The effect of number of perforations on gaseous composition was also investigated.
Wheat at 13% m.c. and 25°C stored in a completely airtight silo-bag reached a CO2
concentration of 6.5% and a O2 concentration of 12%. One perforation of 3 mm diameter per
meter of silo-bag reduces the CO2 concentration to 4.5% and increases the O2 concentration to
15%, while 5 perforations per meter resulted in a decrease in the CO2 concentration to 1.5%
and an increase in the O2 concentration to 19.5% (Abalone et al., 2011).
Oxygen and Carbon Dioxide Concentration
The CO2 and O2 concentration in any given time is the result between the respiration rate
(depletion of O2 and generation of CO2) and the gas exchange rate with the outside (entrance
of O2 and exit of CO2). Gas concentration data were measured over time for different grains
and storage conditions (m.c.) ( 4).
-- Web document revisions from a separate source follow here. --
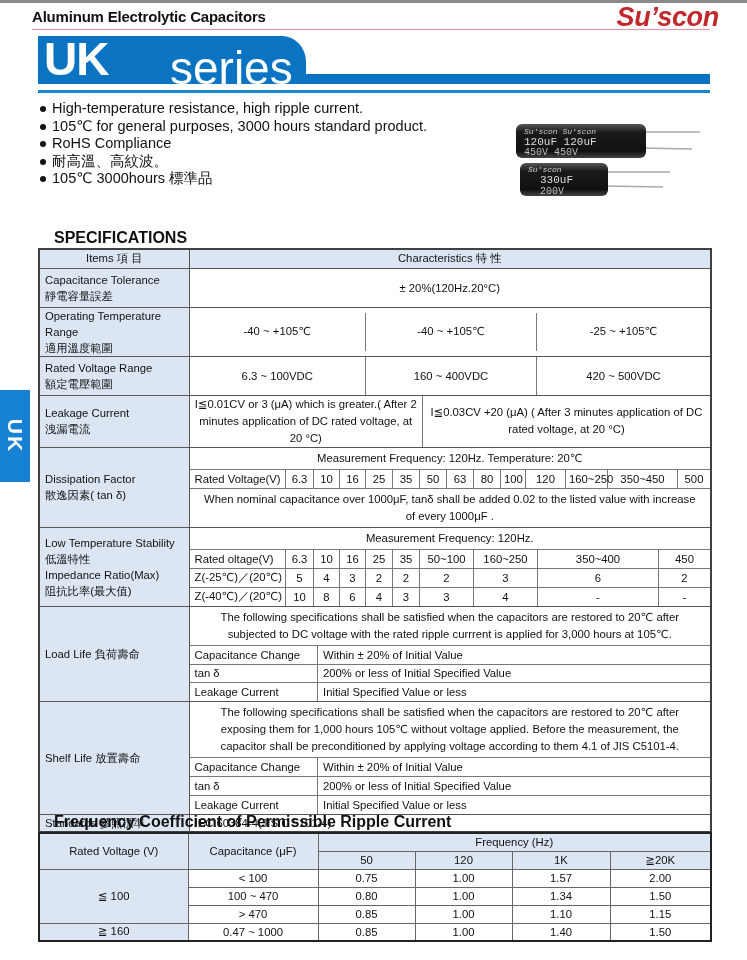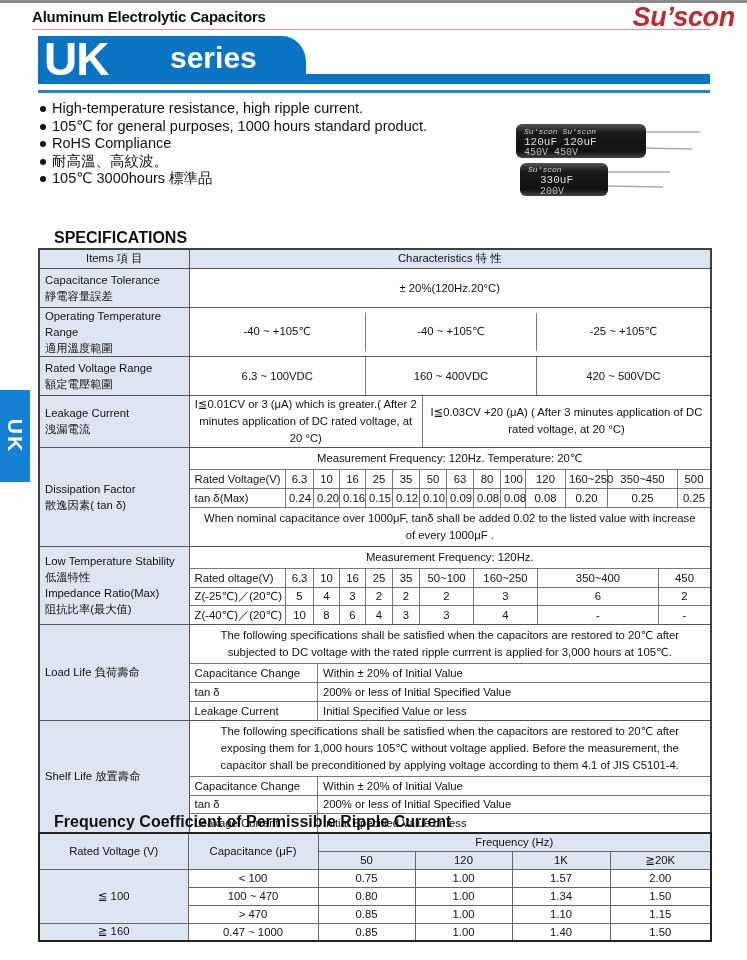"Su’scon" .brand { right: 12px -> 28px }
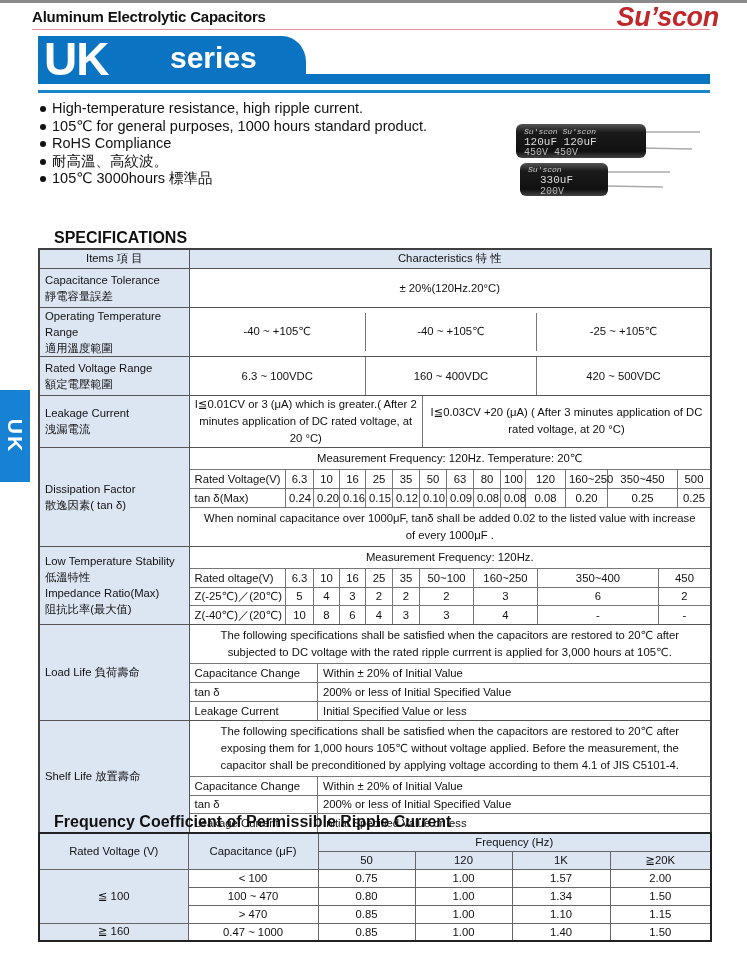"series" .series-word { font-size: 30px -> 46px; font-weight: bold -> none }
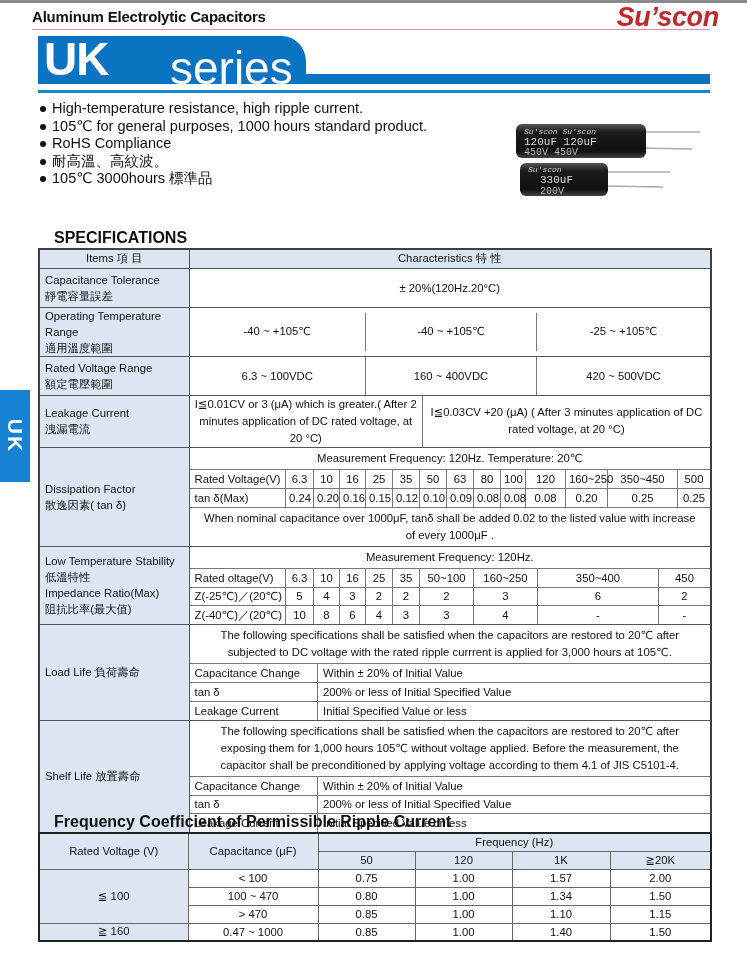"105℃ for general purposes, 1000" li { text: 1000 -> 3000 }
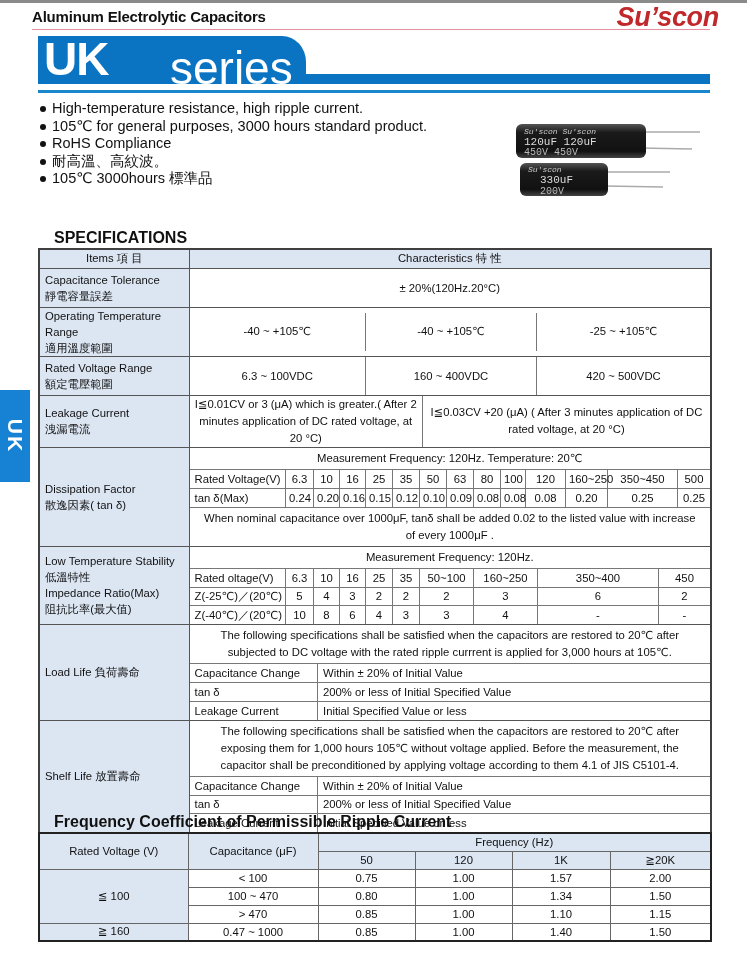"tan δ(Max)" tr { html: <tr> <td>tan δ(Max)</td> <td>0.24</td> <td>0.20</td> <td>0.16</td> <td>0.15</td> <td>0.12</td> <td>0.10</td> <td>0.09</td> <td>0.08</td> <td>0.08</td> <td>0.08</td> <td>0.20</td> <td>0.25</td> <td>0.25</td> </tr> -> none }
Typically, for dry grains, the O2 concentration
equilibrates between 10 and 18%, while the CO2 concentration equilibrates between 3 and
10%. For wet grains (equilibrium relative humidity higher than 67%) the O2 concentration
drops to 2 to 5%, while the CO2 rises to 15 to 25%. In some cases, with exceptionally wet
grain, the CO2 concentration can reach values as high as 70% (O2 close to 0%).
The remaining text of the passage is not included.